Note: the screenshot is being in bad quality on purpose.
Remember when I said that nothing in the request was being validated? based on that, have created a CSRF POC that would trigger the same exact response for other Google users. And it is possible to steal these information using a reflected XSS!
In theory, HTTPOnly cookies are well secure against XSS attacks. But using this vulnerability, it is possible to steal the HTTPOnly cookies from Google users who are tricked into clicking the malicious link.
And that only happened when adding the XHMO header. The page originally returns a ‘not found’ response.

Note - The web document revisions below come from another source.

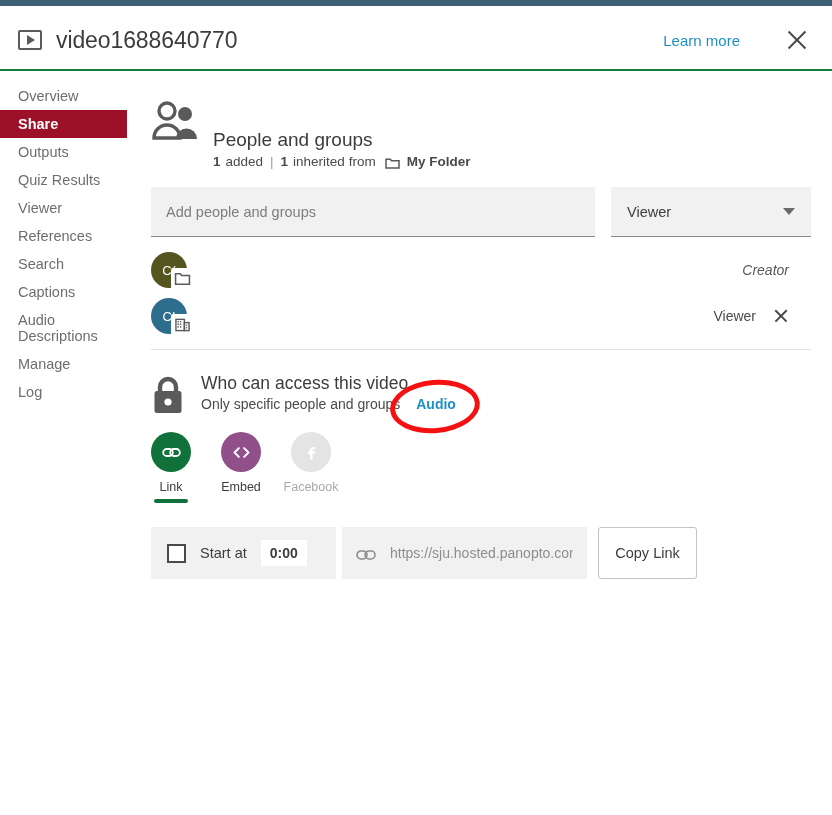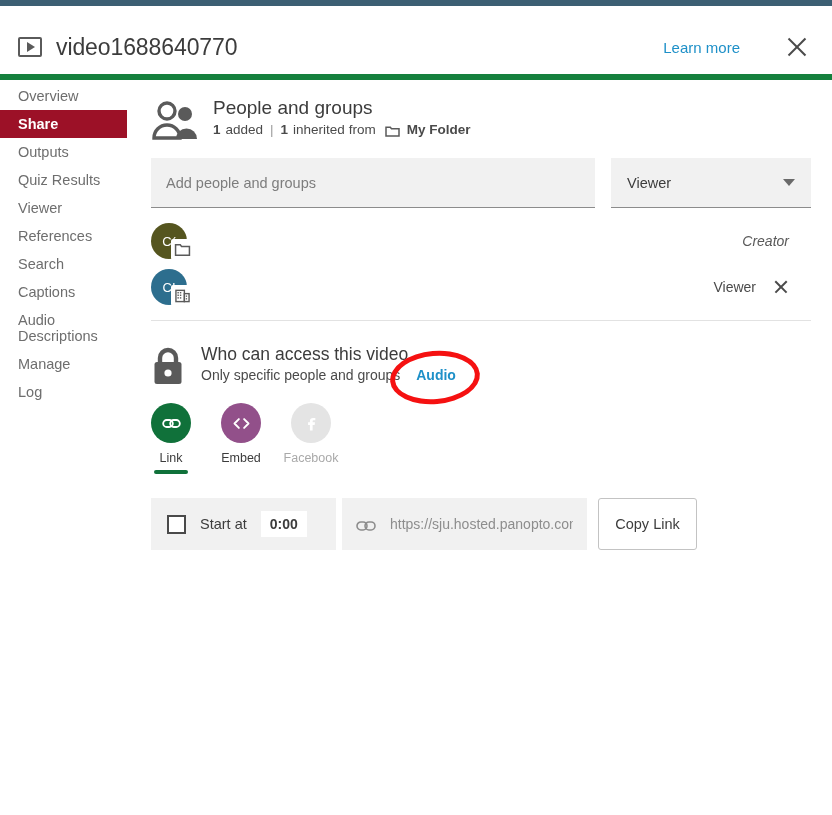--- a/index.html
+++ b/index.html
@@ -19,25 +19,25 @@
     position: absolute;
     top: 0; left: 0;
     width: 832px;
     height: 6px;
     background: #3c5f73;
   }
 
   
   .header {
     position: absolute;
-    top: 20px; left: 0;
+    top: 11px; left: 0;
     width: 832px;
     height: 60px;
     background: #ffffff;
-    border-bottom: 6px solid #15803d;
+    border-bottom: 2px solid #15803d;
     display: flex;
     align-items: center;
     padding: 0 22px 0 18px;
   }
   .video-icon {
     width: 24px; height: 20px;
     border: 2px solid #5a5a5a;
     border-radius: 2px;
     display: flex;
     align-items: center;
@@ -110,21 +110,21 @@
   }
 
   
   .pg-head {
     display: flex;
     align-items: flex-start;
     margin-top: 14px;
   }
   .people-icon { width: 48px; height: 44px; flex: none; margin-top: 2px; }
   .pg-text { margin-left: 14px; padding-top: 0px; }
-  .pg-title { font-size: 19px; color: #3c3c3c; line-height: 23px; }
+  .pg-title { font-size: 19px; color: #3c3c3c; line-height: 23px; margin-top: 32px; }
   .pg-sub {
     font-size: 13.5px;
     color: #4a4a4a;
     line-height: 18px;
     margin-top: 2px;
     display: flex;
     align-items: center;
     gap: 5px;
     white-space: nowrap;
   }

Have reported the vulnerability to Google, the team have set the priority to P1. They were fast in responses and handled the vulnerability professionally. Later on, received below Email from Google:
Hope you enjoyed reading 🙂
Cheers,
Ebrahem Hegazy – @Zigoo0
Nice.. Have a query though..
How did you inject XHMO header via a CSRF POC? I not sure on how it can be exploited against other users in real world. Can you please explain more on that. Thanks.
Hi XSS,
I did not add it as a header to the original request, but as a normal POST parameter&value. The reason is as you see in the first screenshot, there are 2 different requests within the same request, the preferred one is sent as a POST data within the original request.
Hi “XSS”,
That was easy indeed, because it was treated as a POST body, and not a new Request Header.